Stored dataset items:
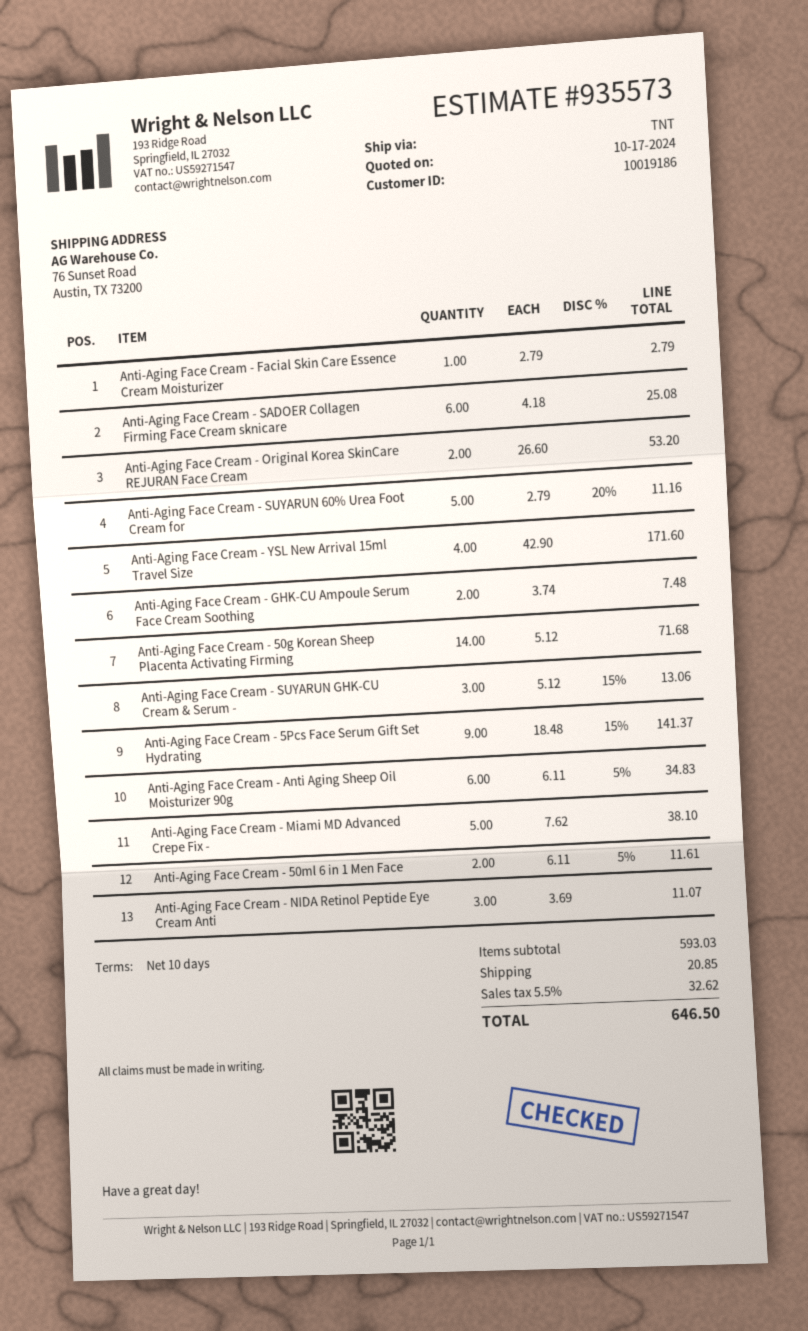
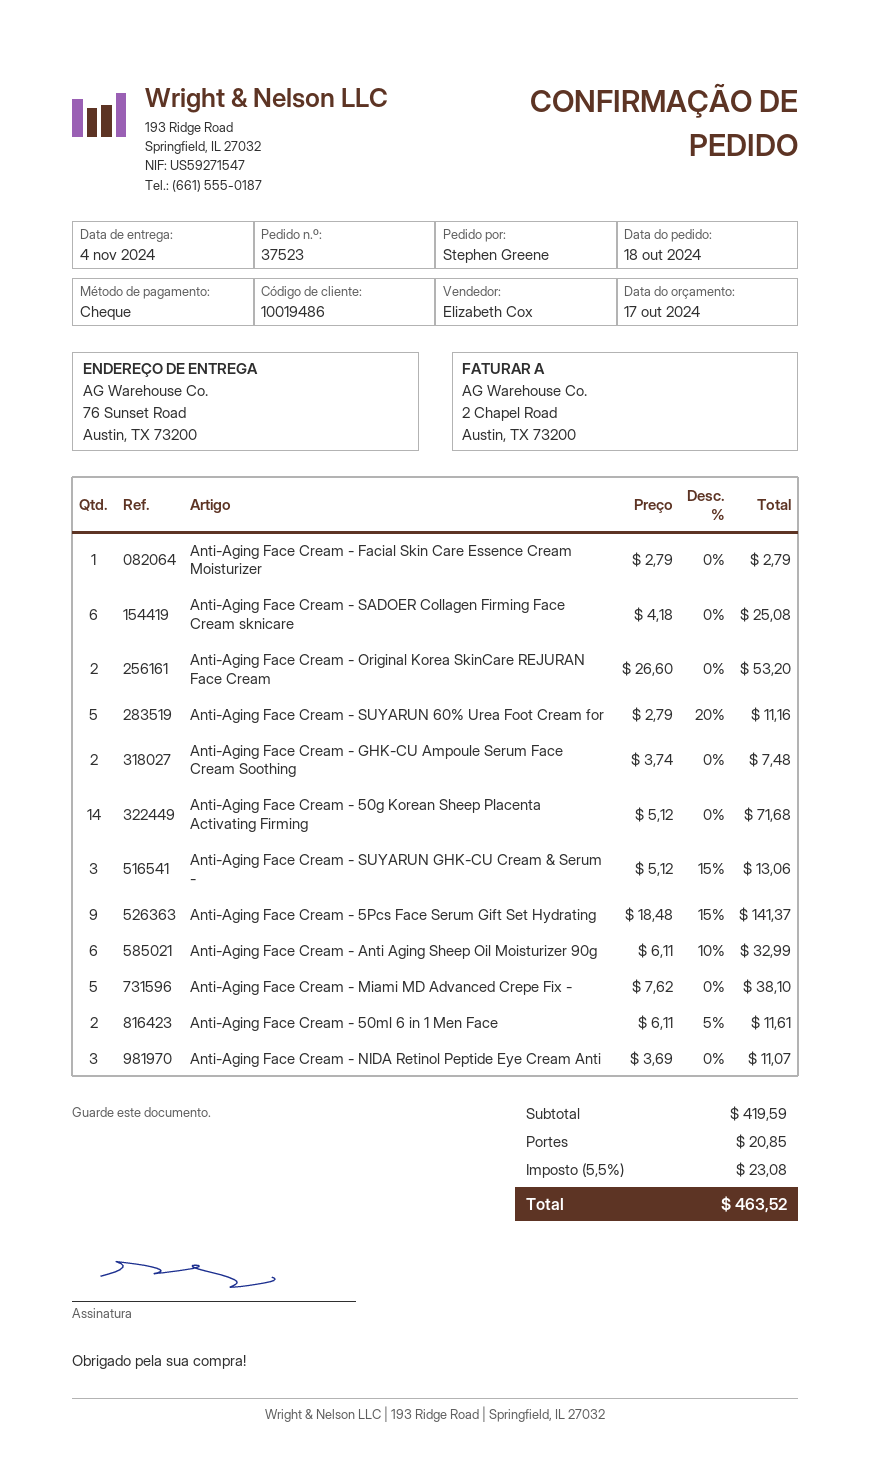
customer number: 10019186 -> 10019486
Anti-Aging Face Cream - YSL New Arrival 15ml Travel Size: 4 x 42.90 = 171.60 -> none
Anti-Aging Face Cream - Anti Aging Sheep Oil Moisturizer 90g: 6 x 6.11 - 5% = 34.83 -> 6 x 6.11 - 10% = 32.99
subtotal: 593.03 -> 419.59
tax: 5.5% = 32.62 -> 5.5% = 23.08
total: 646.50 -> 463.52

→ **REQUIRED WORK**
Count the lines of the data that hold the string "Anti". The answer should be that number alone.

→ **YOUR SOLUTION**
2